Task instructions – Reproduce, without alteration, every line of the data; exclude the images.

User interface change data –
= = = = = = =

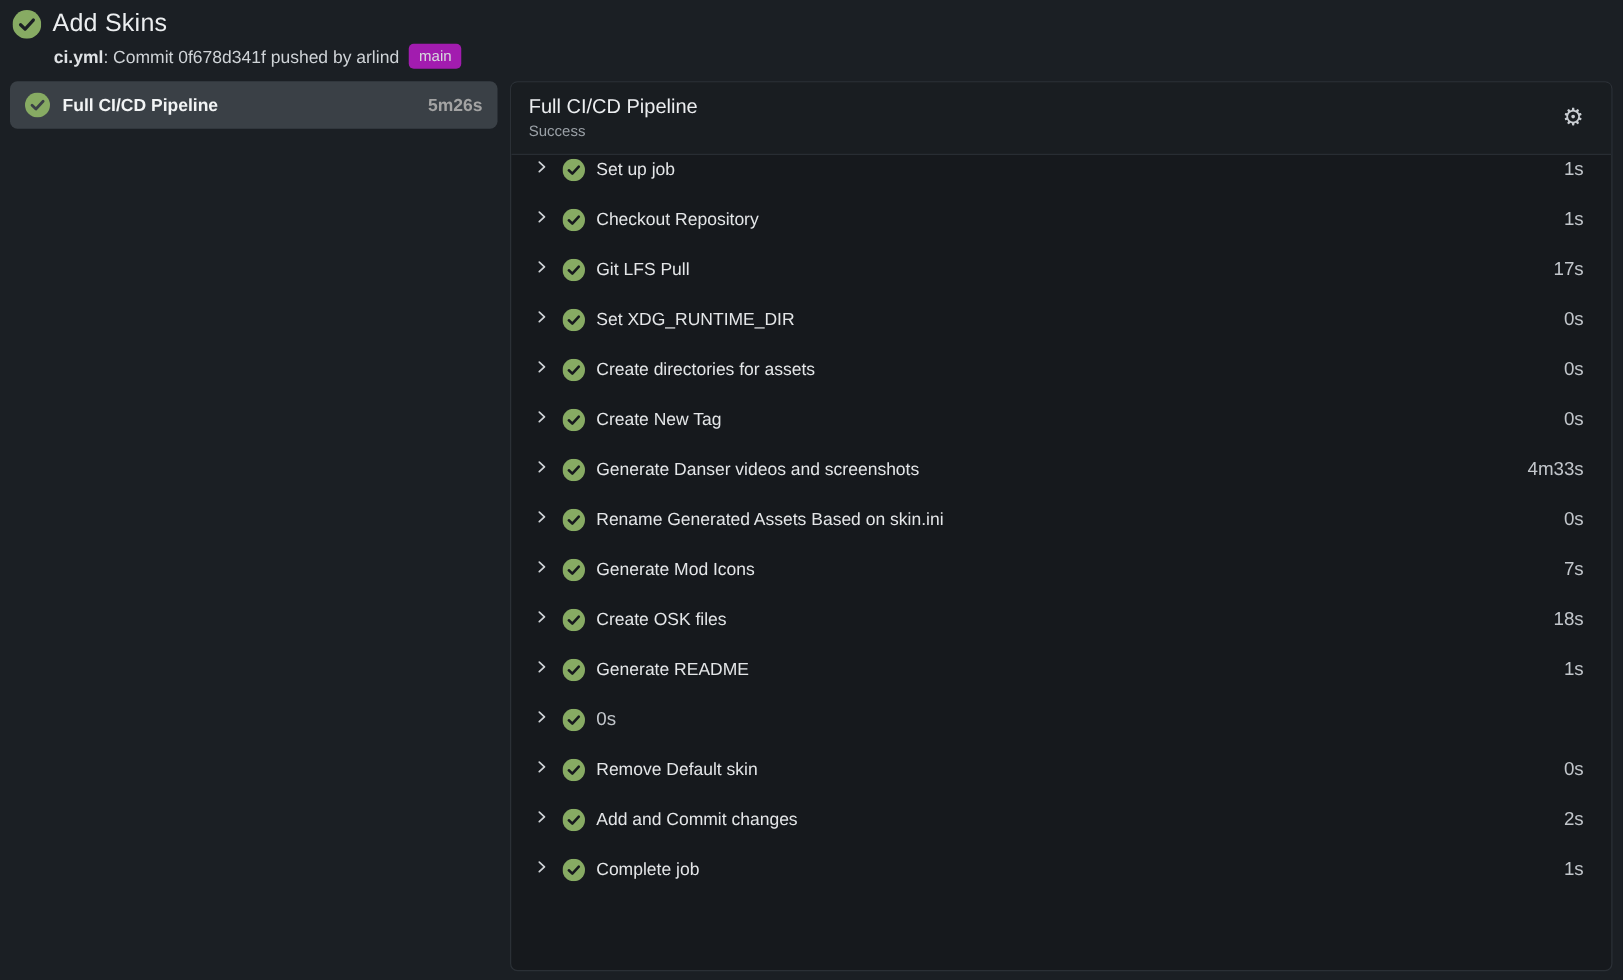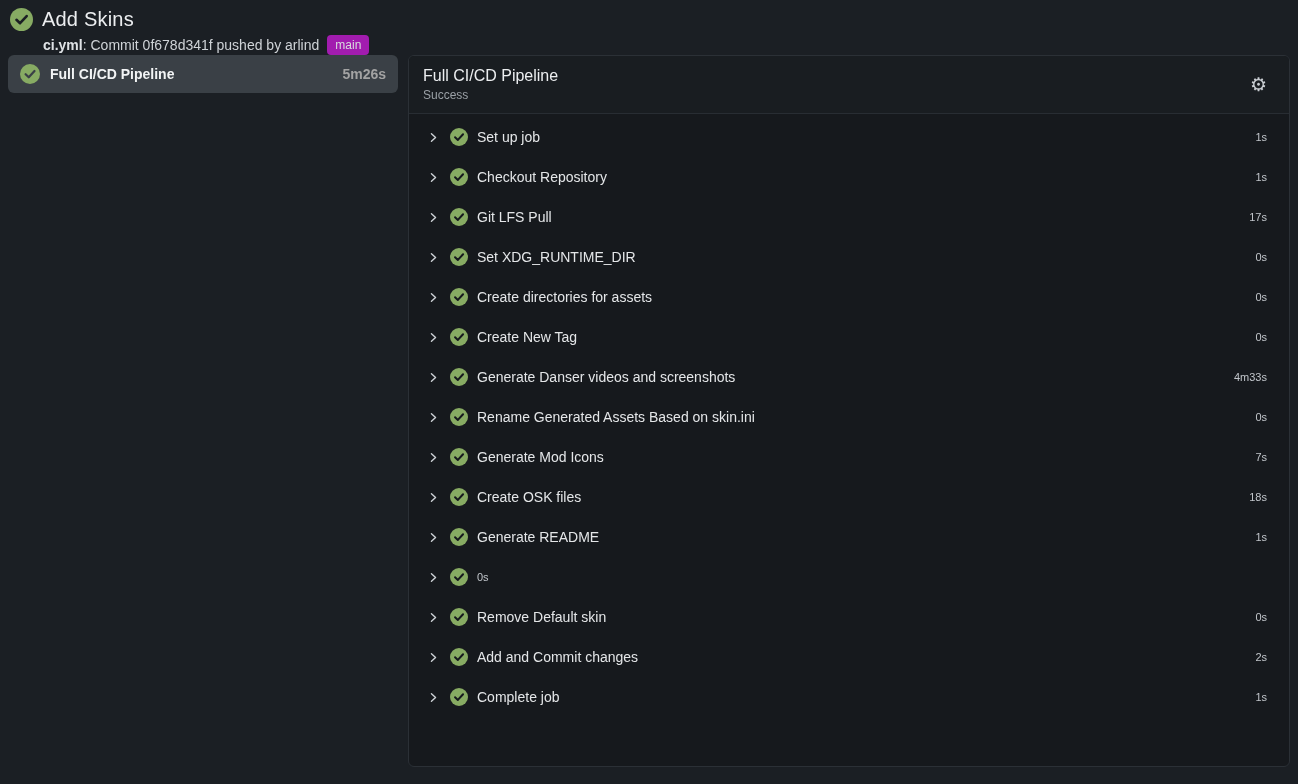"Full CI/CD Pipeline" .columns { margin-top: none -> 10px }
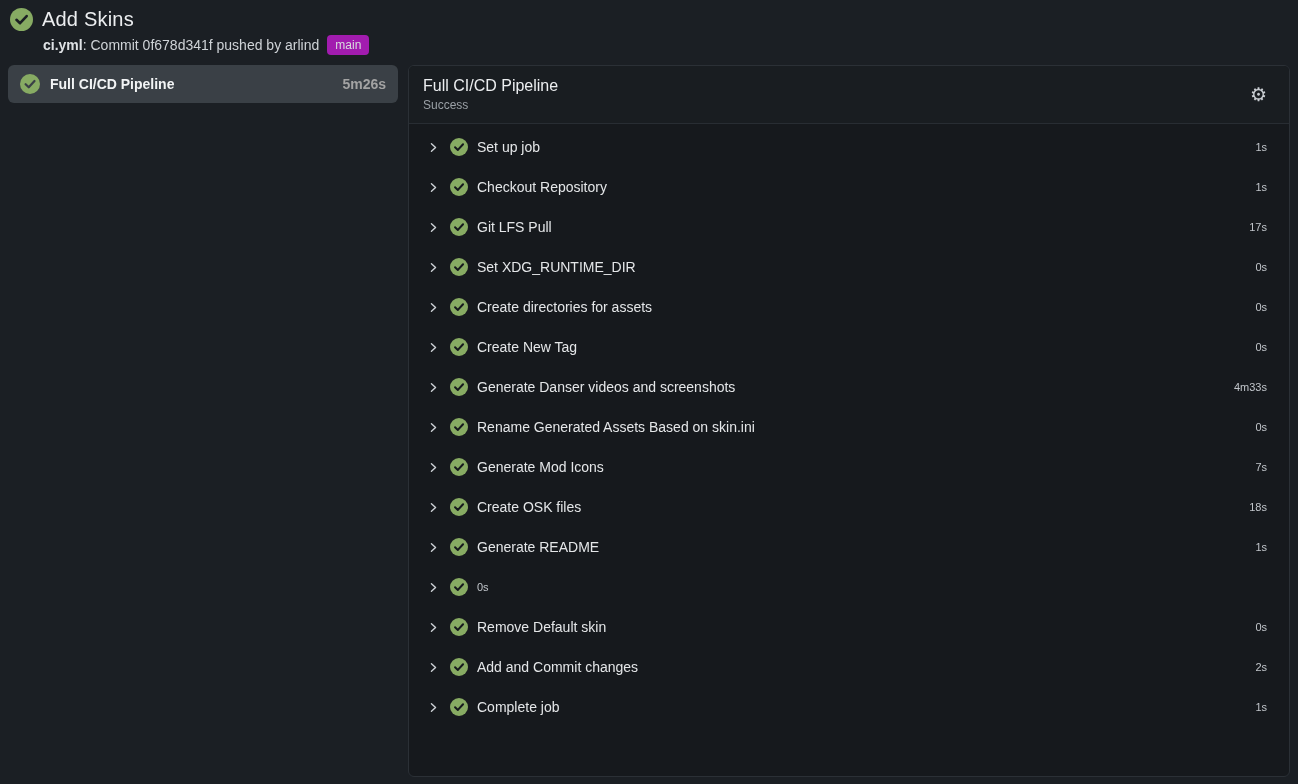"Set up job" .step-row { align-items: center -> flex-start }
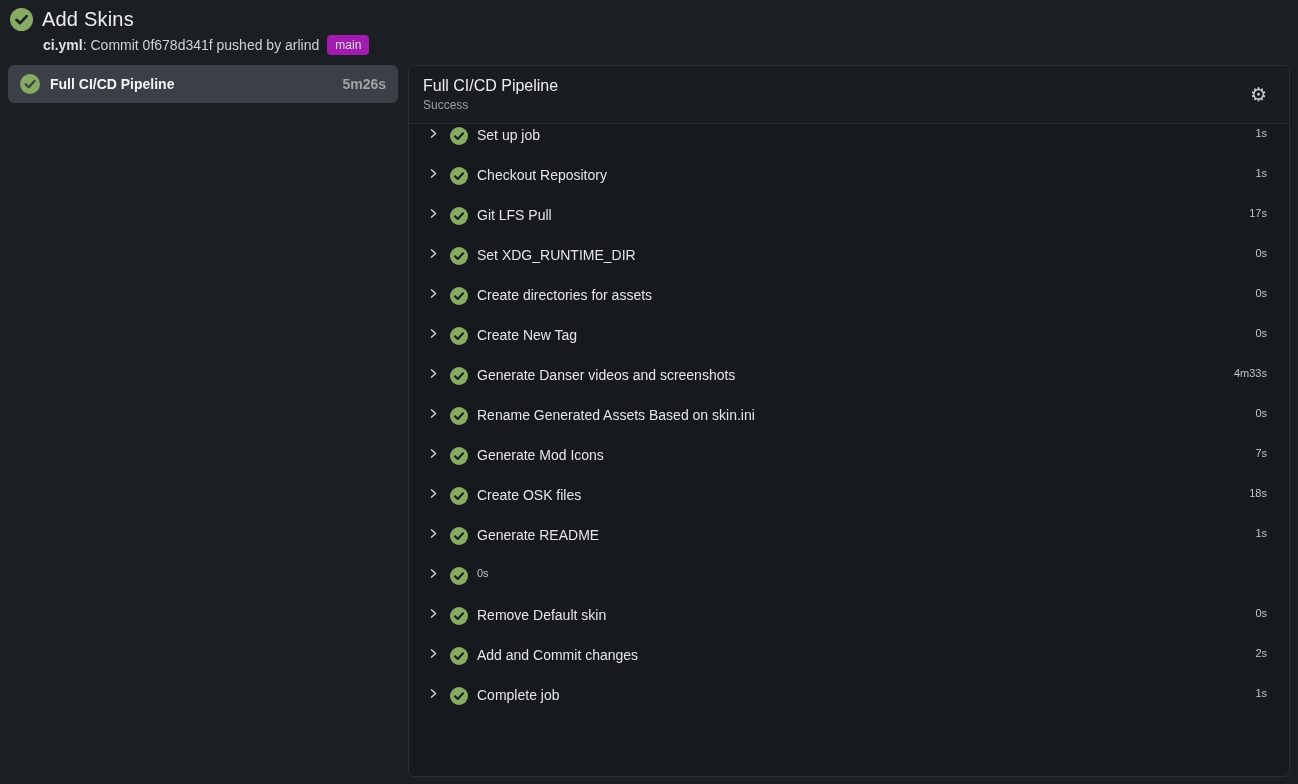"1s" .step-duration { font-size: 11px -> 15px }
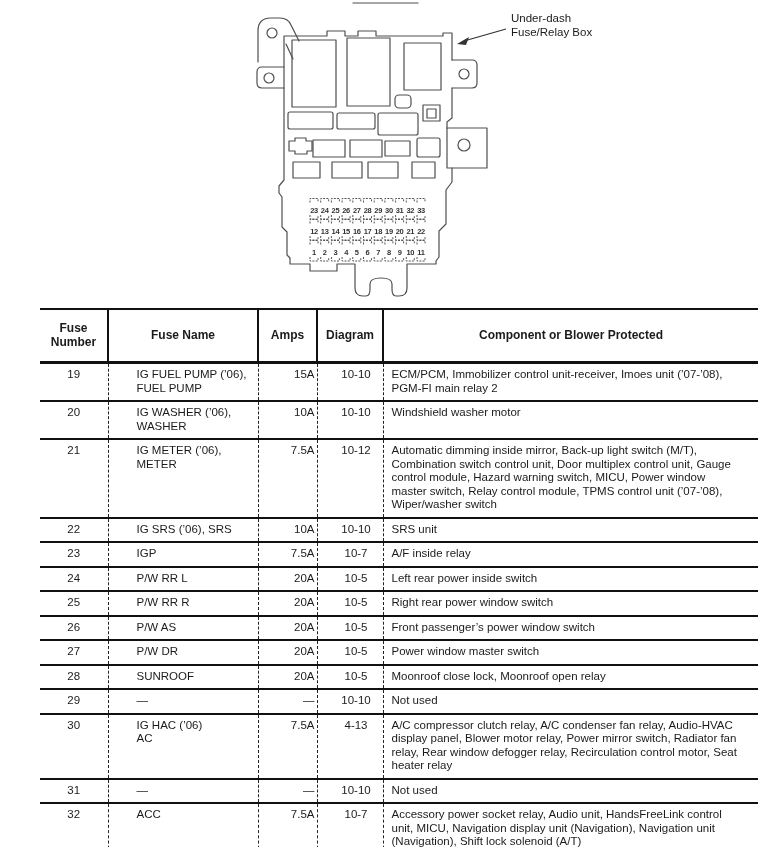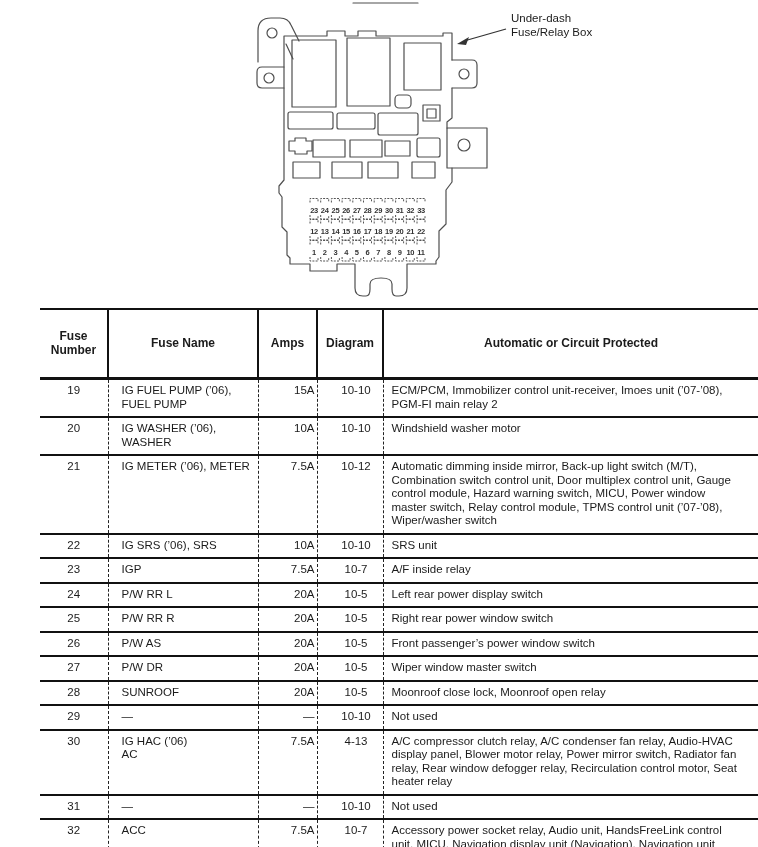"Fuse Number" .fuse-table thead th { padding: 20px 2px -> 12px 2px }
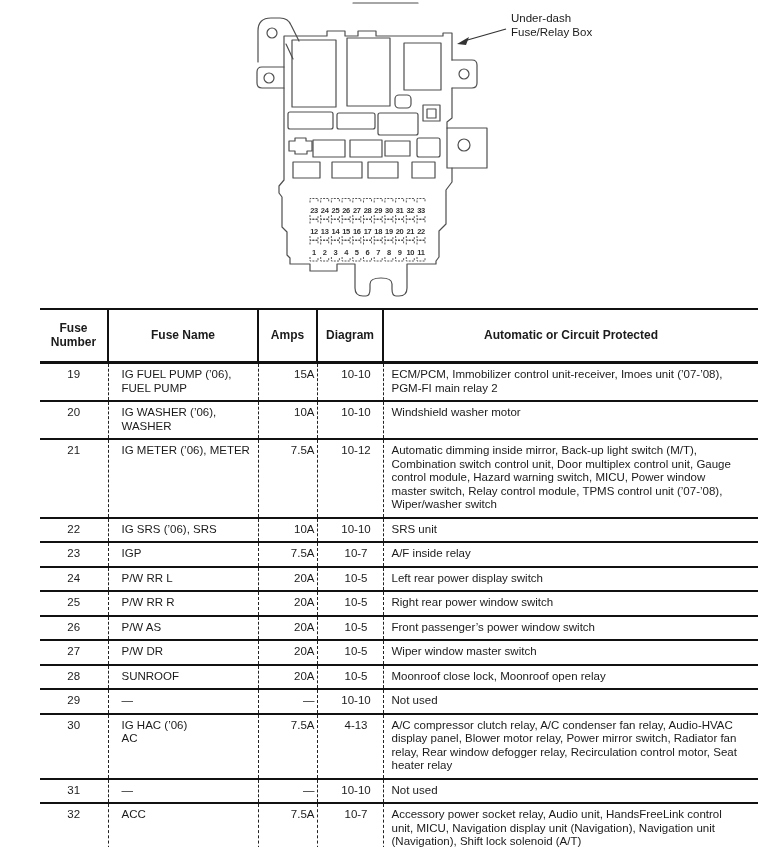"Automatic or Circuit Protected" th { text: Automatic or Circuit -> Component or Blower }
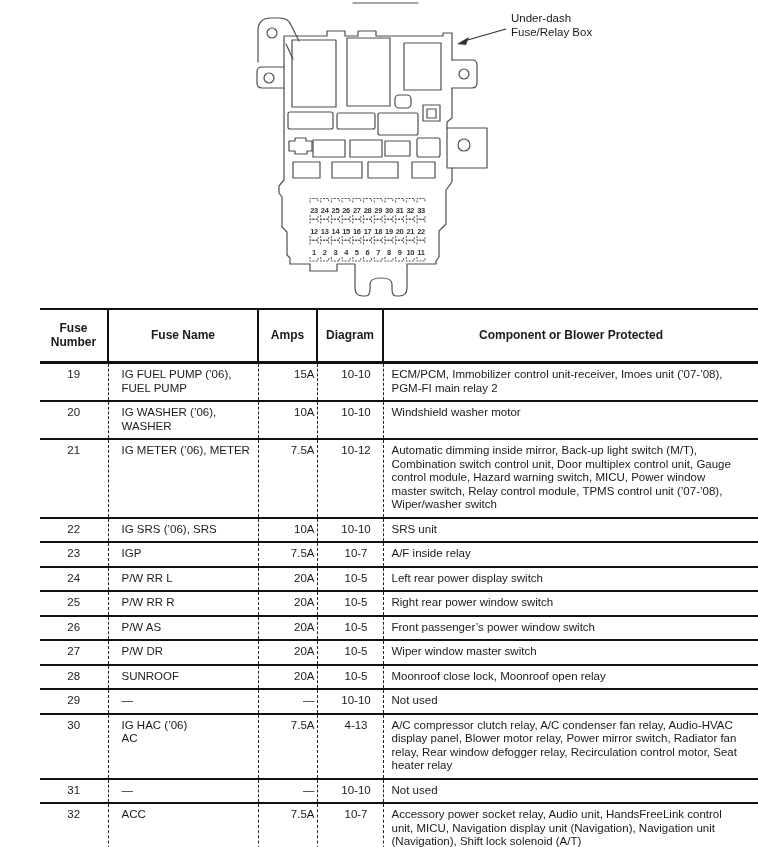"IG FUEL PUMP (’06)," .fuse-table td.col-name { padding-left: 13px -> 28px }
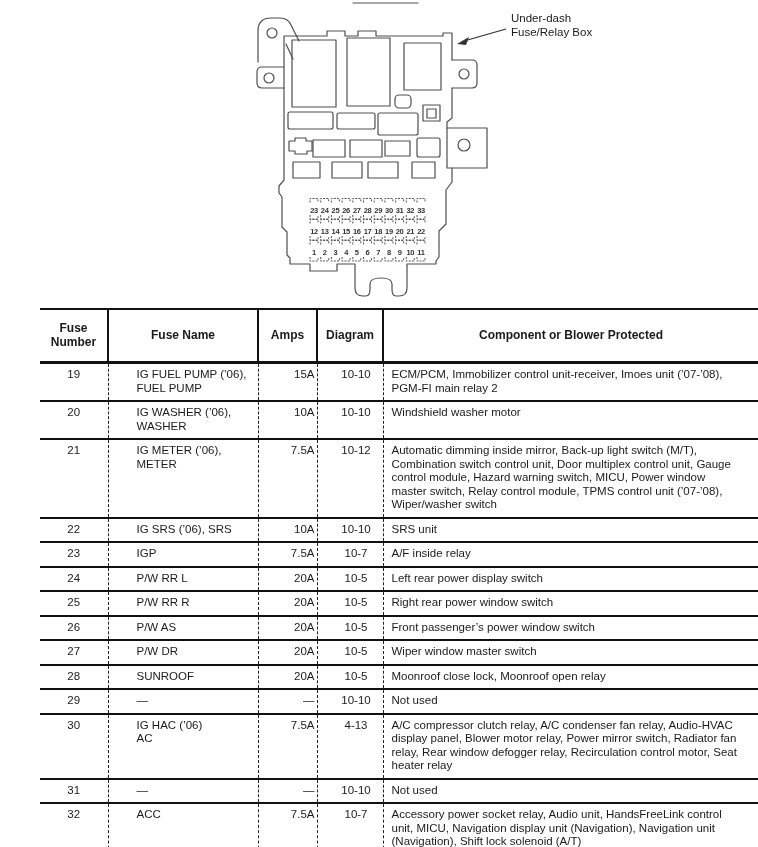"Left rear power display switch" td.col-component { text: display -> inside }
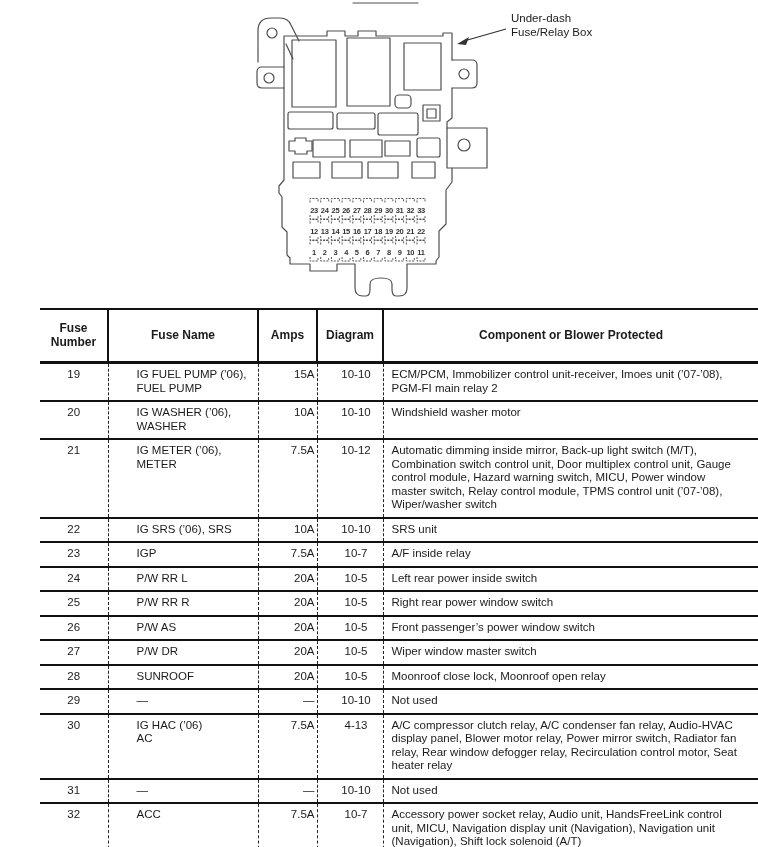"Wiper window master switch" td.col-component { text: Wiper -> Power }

= = = = = = =

Task result –
"Full CI/CD Pipeline" .columns { margin-top: none -> 10px }
"Set up job" .step-row { align-items: center -> flex-start }
"1s" .step-duration { font-size: 11px -> 15px }
"Fuse Number" .fuse-table thead th { padding: 20px 2px -> 12px 2px }
"Automatic or Circuit Protected" th { text: Automatic or Circuit -> Component or Blower }
"IG FUEL PUMP (’06)," .fuse-table td.col-name { padding-left: 13px -> 28px }
"Left rear power display switch" td.col-component { text: display -> inside }
"Wiper window master switch" td.col-component { text: Wiper -> Power }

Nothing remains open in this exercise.